» Action item:
Your task is to repeat the lines below exactly, excluding any pictures they contain.

START Extracted information

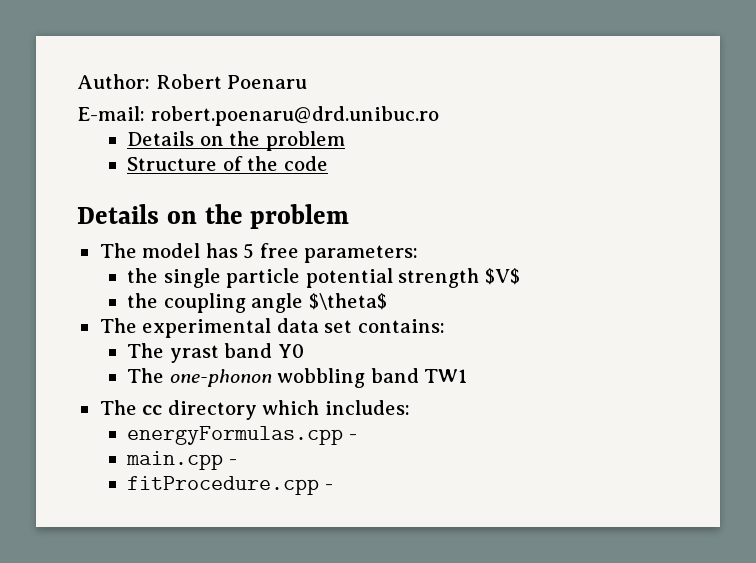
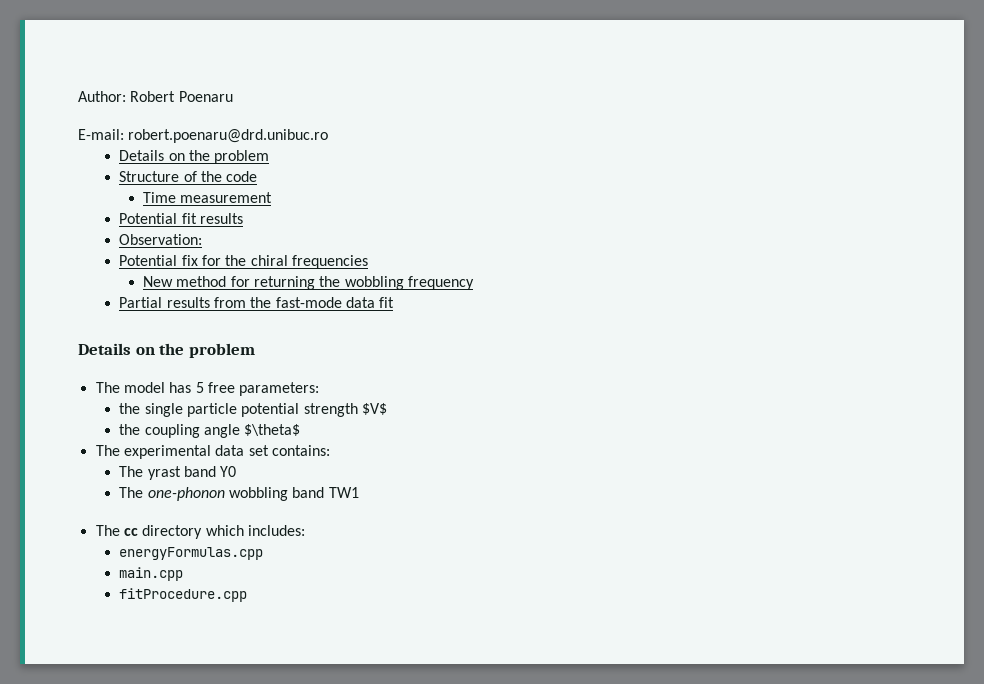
(328, 163) none -> [143,192,273,203] [119,213,243,224] [119,234,203,245] [119,255,368,269] [143,276,474,290] [119,297,395,308] // Time measurement // Potential fit results // Observation: // Potential fix for the chiral frequencies // New method for returning the wobbling frequency // Partial results from the fast-mode data fit
[348,434,357,440] - -> (264, 553) none
[228,459,237,465] - -> (184, 574) none
[324,484,333,490] - -> (248, 595) none

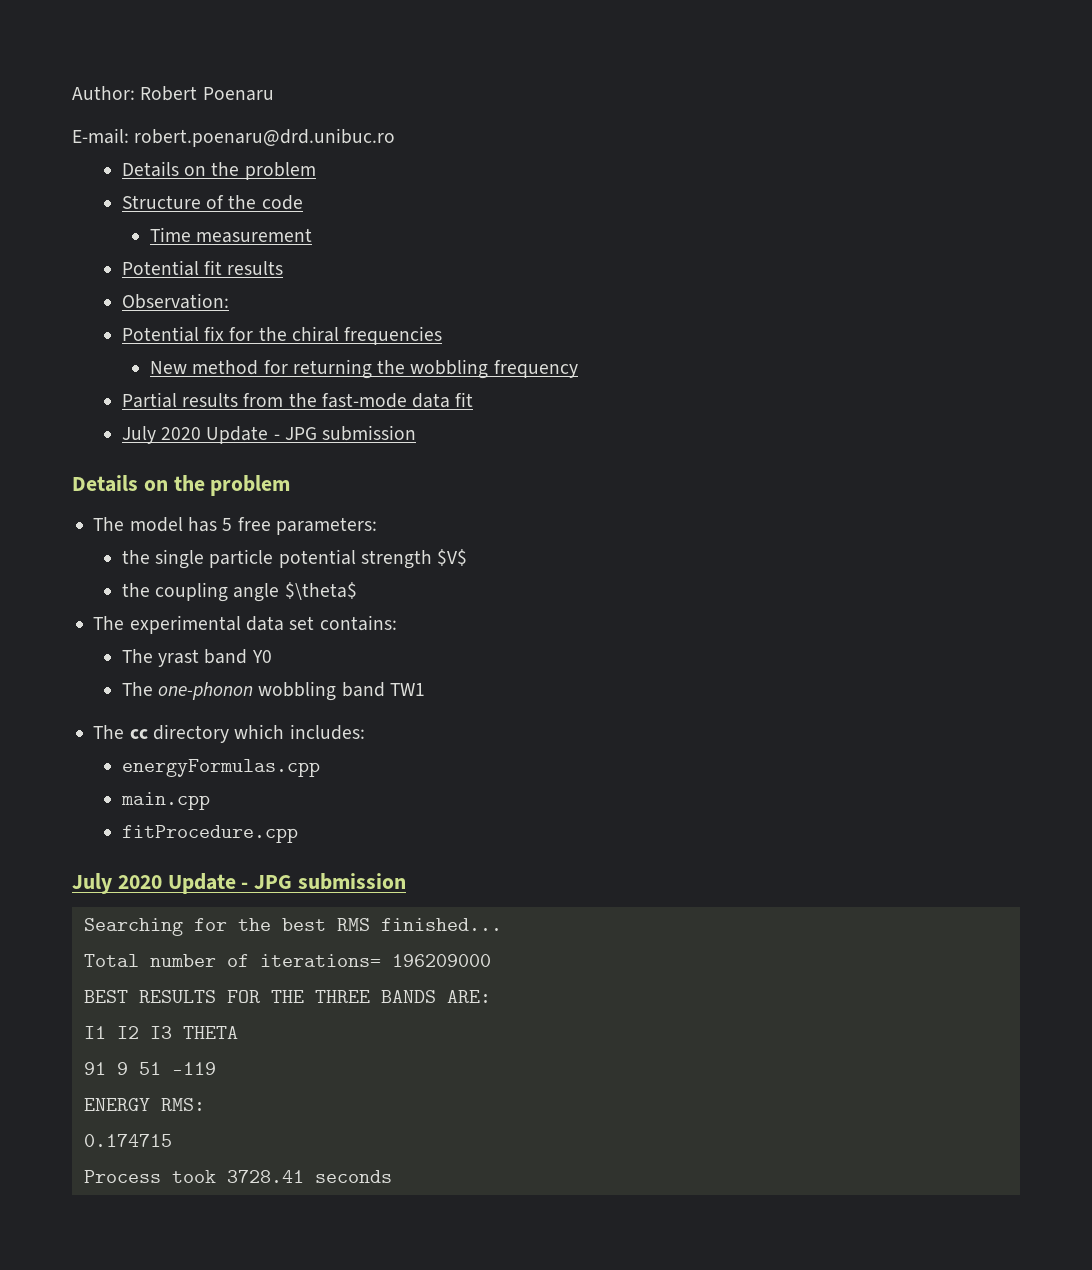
(395, 302) none -> [121,425,417,444] // July 2020 Update - JPG submission
(248, 595) none -> [72,873,407,894] [83,918,502,936] [83,954,491,967] [83,990,491,1003] [83,1026,238,1039] [83,1062,216,1075] [83,1098,205,1111] [83,1134,172,1147] [83,1170,392,1183] // July 2020 Update - JPG submission // Searching for the best RMS finished... // Total number of iterations= 196209000 // BEST RESULTS FOR THE THREE BANDS ARE: // I1 I2 I3 THETA // 91 9 51 -119 // ENERGY RMS: // 0.174715 // Process took 3728.41 seconds

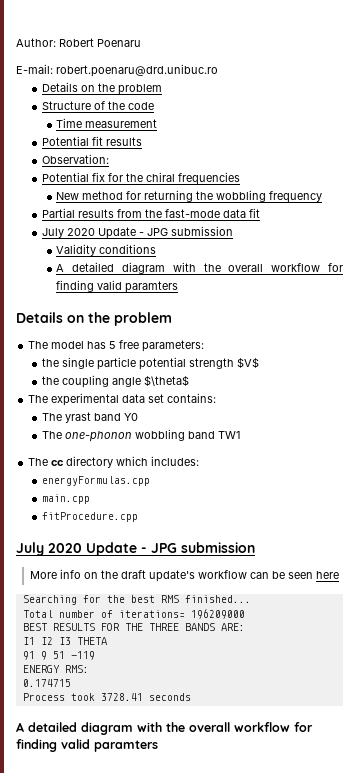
(417, 433) none -> [56,244,157,256] [56,262,343,274] [56,280,179,293] // Validity conditions // A detailed diagram with the overall workflow for finding valid paramters
(407, 881) none -> [30,569,340,582] // More info on the draft update's workflow can be seen here
(392, 1176) none -> [16,722,313,735] [16,739,158,752] // A detailed diagram with the overall workflow for finding valid paramters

END Extracted information

» Written response:
(328, 163) none -> [143,192,273,203] [119,213,243,224] [119,234,203,245] [119,255,368,269] [143,276,474,290] [119,297,395,308] // Time measurement // Potential fit results // Observation: // Potential fix for the chiral frequencies // New method for returning the wobbling frequency // Partial results from the fast-mode data fit
[348,434,357,440] - -> (264, 553) none
[228,459,237,465] - -> (184, 574) none
[324,484,333,490] - -> (248, 595) none

(395, 302) none -> [121,425,417,444] // July 2020 Update - JPG submission
(248, 595) none -> [72,873,407,894] [83,918,502,936] [83,954,491,967] [83,990,491,1003] [83,1026,238,1039] [83,1062,216,1075] [83,1098,205,1111] [83,1134,172,1147] [83,1170,392,1183] // July 2020 Update - JPG submission // Searching for the best RMS finished... // Total number of iterations= 196209000 // BEST RESULTS FOR THE THREE BANDS ARE: // I1 I2 I3 THETA // 91 9 51 -119 // ENERGY RMS: // 0.174715 // Process took 3728.41 seconds

(417, 433) none -> [56,244,157,256] [56,262,343,274] [56,280,179,293] // Validity conditions // A detailed diagram with the overall workflow for finding valid paramters
(407, 881) none -> [30,569,340,582] // More info on the draft update's workflow can be seen here
(392, 1176) none -> [16,722,313,735] [16,739,158,752] // A detailed diagram with the overall workflow for finding valid paramters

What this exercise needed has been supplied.